Em seu livro de 1991, Consciousness Explained, o cientista cognitivo Daniel Dennett descreve a ascídia juvenil, que vagueia pelo mar em busca de uma “rocha ou pedaço de coral adequado para… fazer seu lar para toda a vida”. Ao encontrar um, a ascídia não precisa mais do cérebro e o come . É improvável que a humanidade adote tais hábitos culinários, mas há um paralelo metafórico preocupante. A preocupação é que, na competição lucrativa para inserir inteligência artificial em nossas vidas diárias, os humanos estão se emburrecendo ao se tornarem excessivamente dependentes de máquinas “inteligentes” – e corroendo as práticas das quais sua compreensão depende.
O cérebro humano está evoluindo. Três mil anos atrás, nossos ancestrais tinham cérebros maiores que os nossos. Pelo menos uma explicação é que a inteligência tornou-se cada vez mais coletiva há 100 gerações – e os humanos ultrapassaram um limite populacional que viu indivíduos compartilhando informações. O professor Dennett escreveu que a expansão mais notável dos poderes mentais humanos – a ascensão da civilização por meio da arte e da agricultura – foi quase instantânea de uma perspectiva evolutiva.
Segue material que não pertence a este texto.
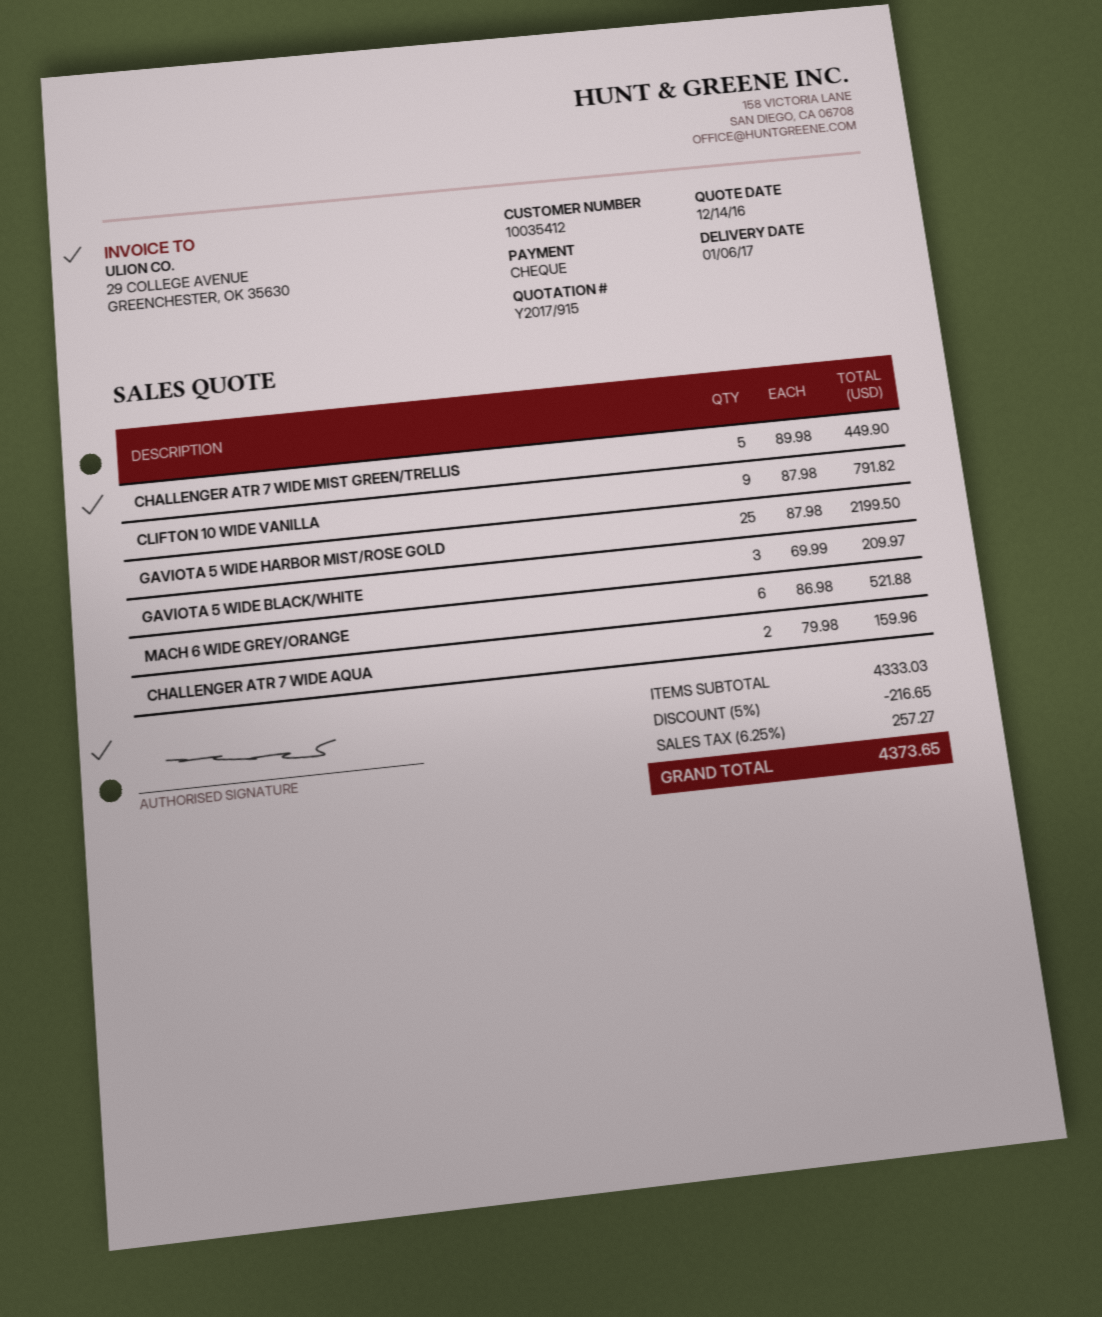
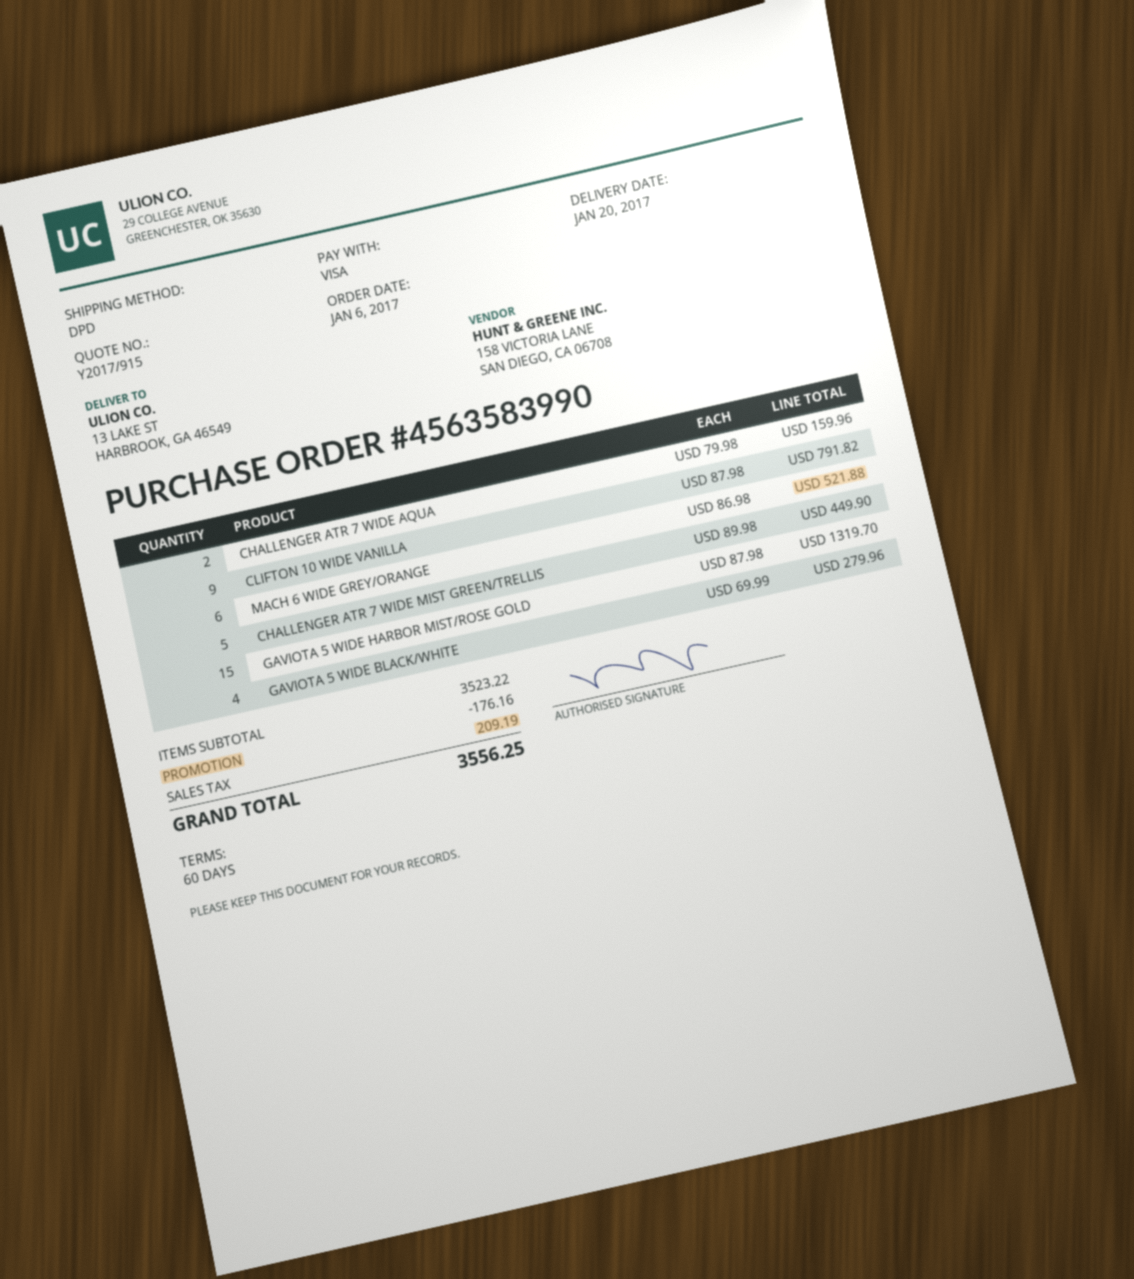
delivery date: 2017-01-06 -> 2017-01-20
payment method: cheque -> Visa
GAVIOTA 5 WIDE HARBOR MIST/ROSE GOLD: 25 x 87.98 = 2199.50 -> 15 x 87.98 = 1319.70
GAVIOTA 5 WIDE BLACK/WHITE: 3 x 69.99 = 209.97 -> 4 x 69.99 = 279.96
subtotal: 4333.03 -> 3523.22
discount: 216.65 -> 176.16
tax: 257.27 -> 209.19
total: 4373.65 -> 3556.25

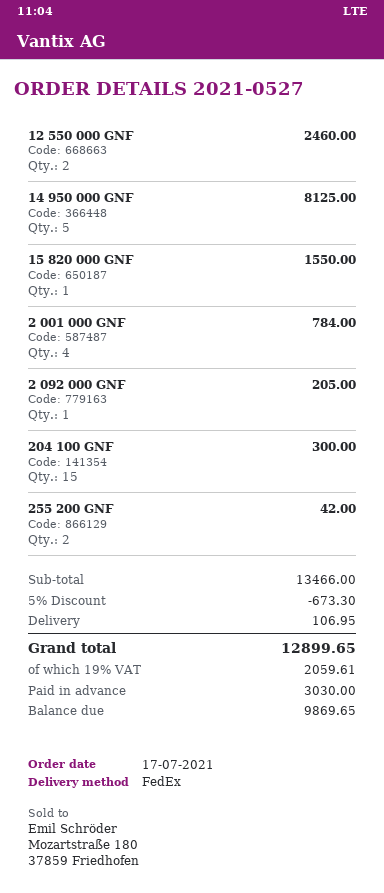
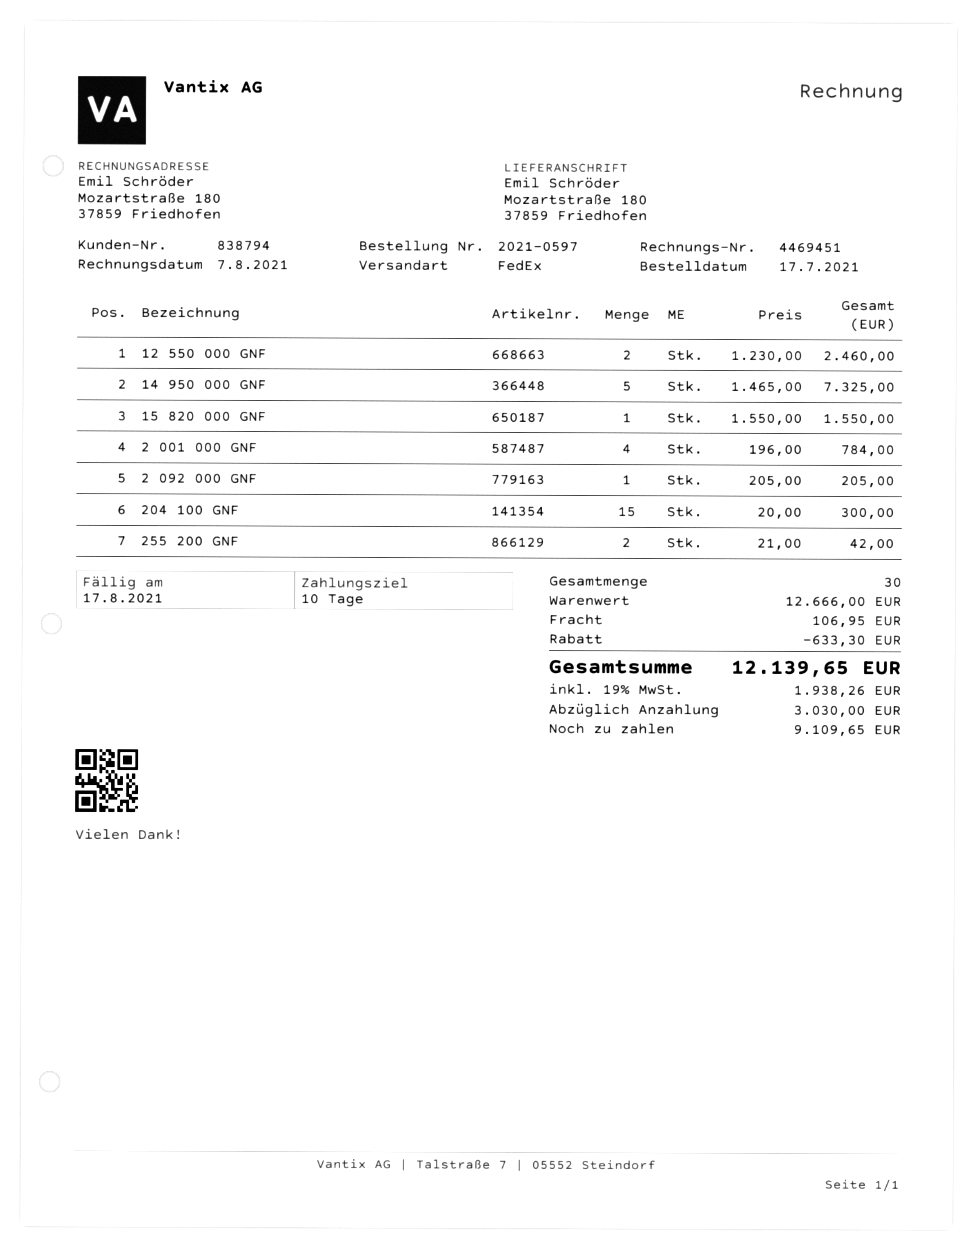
order number: 2021-0527 -> 2021-0597
14 950 000 GNF: 5 for 8125.00 -> 5 for 7325.00
subtotal: 13466.00 -> 12666.00
discount: 673.30 -> 633.30
tax: 19% = 2059.61 -> 19% = 1938.26
total: 12899.65 -> 12139.65
balance: 9869.65 -> 9109.65

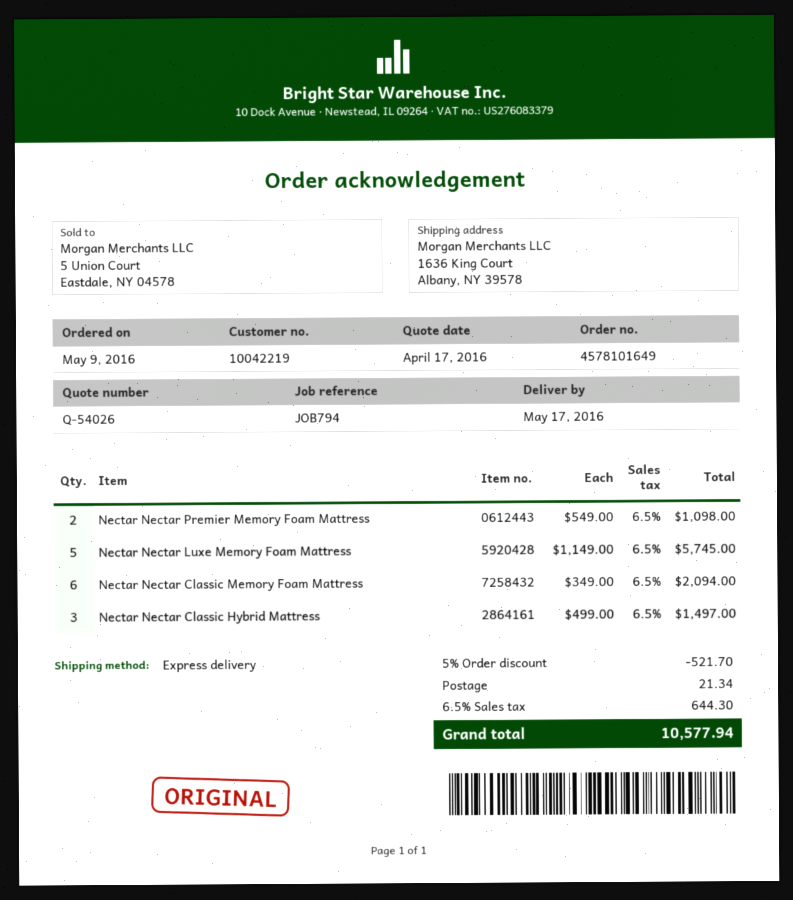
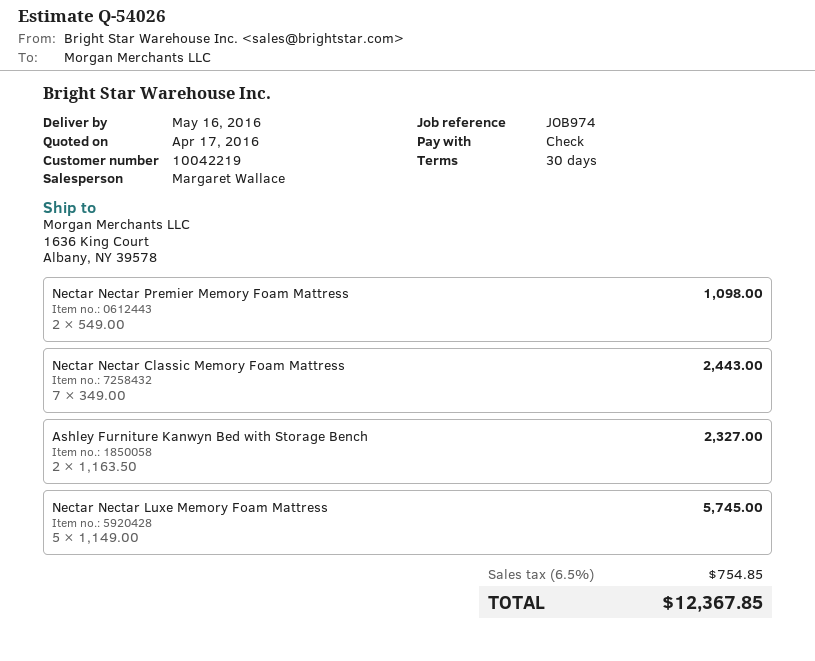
delivery date: 2016-05-17 -> 2016-05-16
reference: JOB794 -> JOB974
Nectar Nectar Classic Memory Foam Mattress: 6 x 349.00 = 2094.00 -> 7 x 349.00 = 2443.00
Nectar Nectar Classic Hybrid Mattress: 3 x 499.00 = 1497.00 -> none
Ashley Furniture Kanwyn Bed with Storage Bench: none -> 2 x 1163.50 = 2327.00
discount: 5% = 521.70 -> none
shipping: 21.34 -> none
tax: 6.5% = 644.30 -> 6.5% = 754.85
total: 10577.94 -> 12367.85

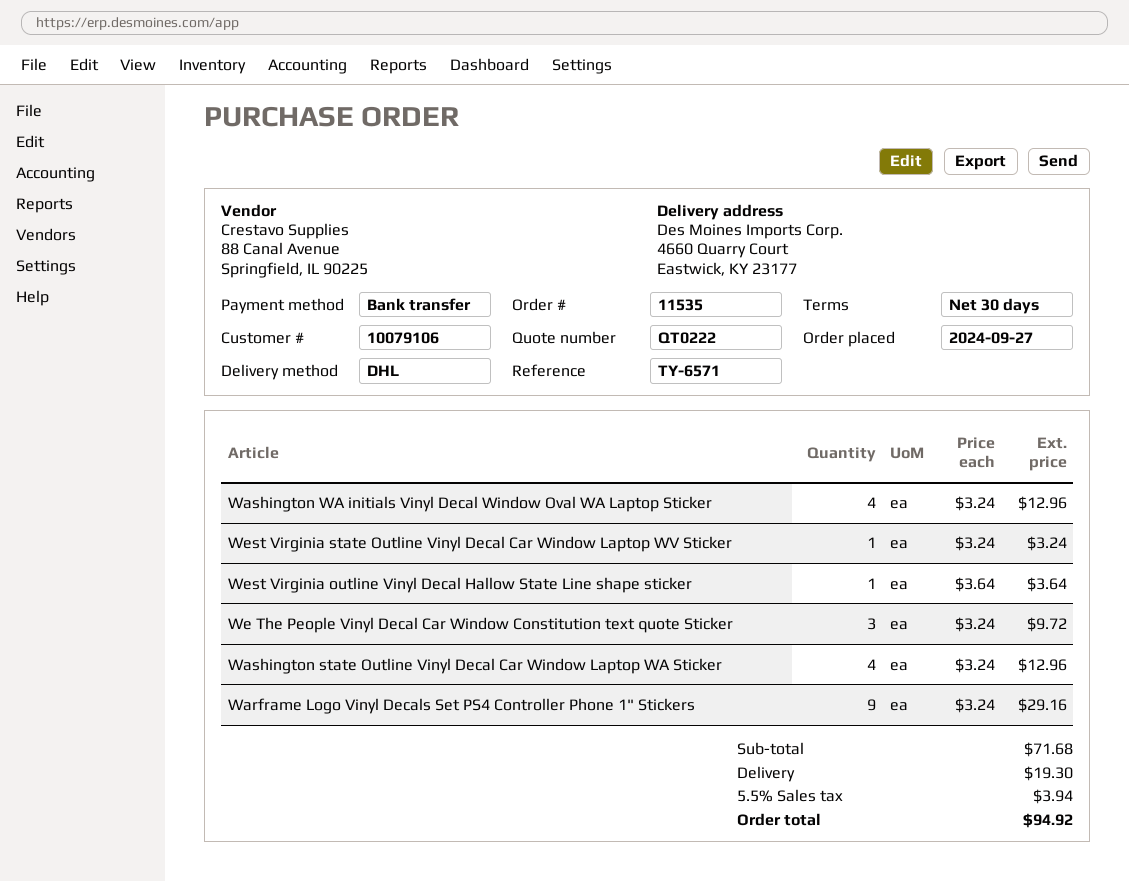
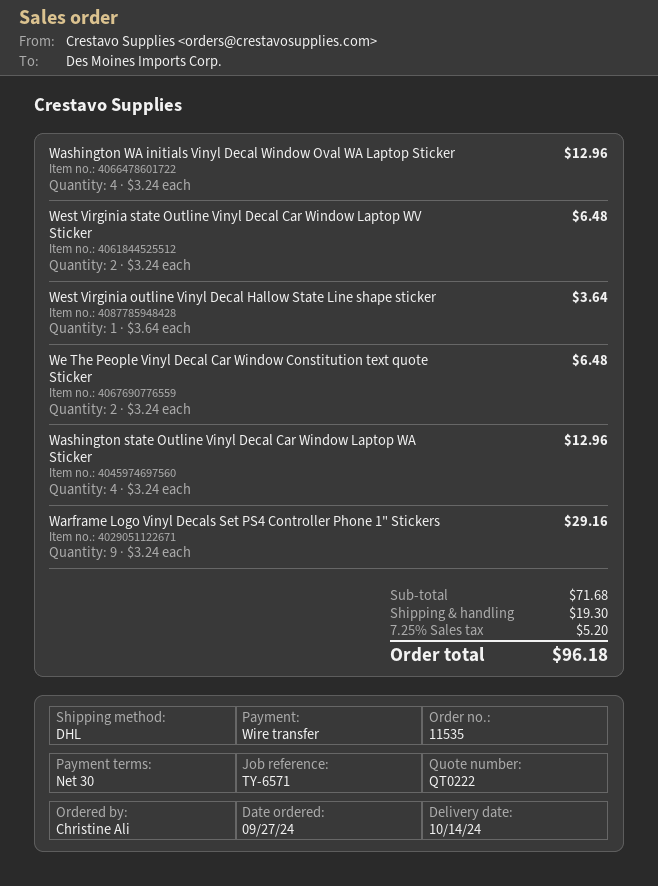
West Virginia state Outline Vinyl Decal Car Window Laptop WV Sticker: 1 x 3.24 = 3.24 -> 2 x 3.24 = 6.48
We The People Vinyl Decal Car Window Constitution text quote Sticker: 3 x 3.24 = 9.72 -> 2 x 3.24 = 6.48
tax: 5.5% = 3.94 -> 7.25% = 5.20
total: 94.92 -> 96.18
Essa socialização do pensamento sináptico agora está sendo testada por um tipo diferente de troca de informações: a capacidade da IA de responder a qualquer solicitação com linguagem que soe humana – sugerindo algum tipo de intenção, até mesmo senciência. Mas isso é uma miragem. Os computadores tornaram-se mais completos, mas carecem de uma compreensão genuína, alimentada nos humanos pela evolução como indivíduos autônomos inseridos em uma teia de práticas sociais. ChatGPT , o imitador mais humano, pode gerar uma prosa elegante. Mas a matemática básica está errada. Pode ser racista e sexista. O ChatGPT não tem nostalgia, nem esquemas e nem reflexões. Então, por que todo o alarido? Em suma, dinheiro.
Quando a nova ferramenta de busca do Google com inteligência artificial, a Bard, foi flagrada esta semana com um erro em um vídeo promocional, o erro eliminou mais de US$ 150 bilhões do preço das ações de sua controladora Alphabet. Por que, perguntou-se o neurocientista Gary Marcus , o mecanismo de busca Bing da Microsoft, alimentado por ChatGPT e revelado no mesmo dia que Bard, foi aclamado como “uma revolução” apesar de oferecer um serviço repleto de erros? A resposta é a chance de que a humanidade esteja “bingando” em vez de “pesquisando” na web. Isso não parece irracional: o ChatGPT encantou milhões de pessoas desde que foi lançado no final de novembro.
O problema é que isso é apenas vibrações. Chatbots soam mais autoritários, mas não são mais verdadeiros. O professor Marcus aponta que seus erros, ou alucinações , estão em seu “sangue de silício”, um subproduto da maneira como eles comprimem suas entradas. “Como nenhuma das empresas submeteu seus produtos a uma revisão científica completa, é impossível dizer qual é mais confiável”, escreve ele. “Pode acontecer que o novo produto do Google seja realmente mais confiável.”
Todas as megacorporações adquiriram uma riqueza de informações de forma explorável sem ter que entendê-las. Jornalistas, políticos e poetas podem estar muito preocupados com os aspectos “semânticos” da comunicação, mas não tanto com os engenheiros de IA. Eles olham para a informação em uma mensagem como uma medida da desordem do sistema. É por isso que a IA corre o risco de criar uma nova classe de armas em uma guerra contra a verdade.
Os seres humanos têm um longo histórico de pensamentos positivos e subestimam os riscos de novos avanços. Interesses comerciais impulsionam a tecnologia como uma nova religião cujo artigo de fé central é que mais tecnologia é sempre melhor. Gigantes da web querem deslumbrar os usuários a superestimar a utilidade de suas ferramentas de IA encorajando a humanidade a ceder prematuramente autoridade a eles muito além de sua competência. A atitude empreendedora e a curiosidade científica produziram muitos dos avanços da era moderna. Mas o progresso não é um princípio ético . O perigo não é máquinas sendo tratadas como humanos, mas humanos sendo tratados como máquinas.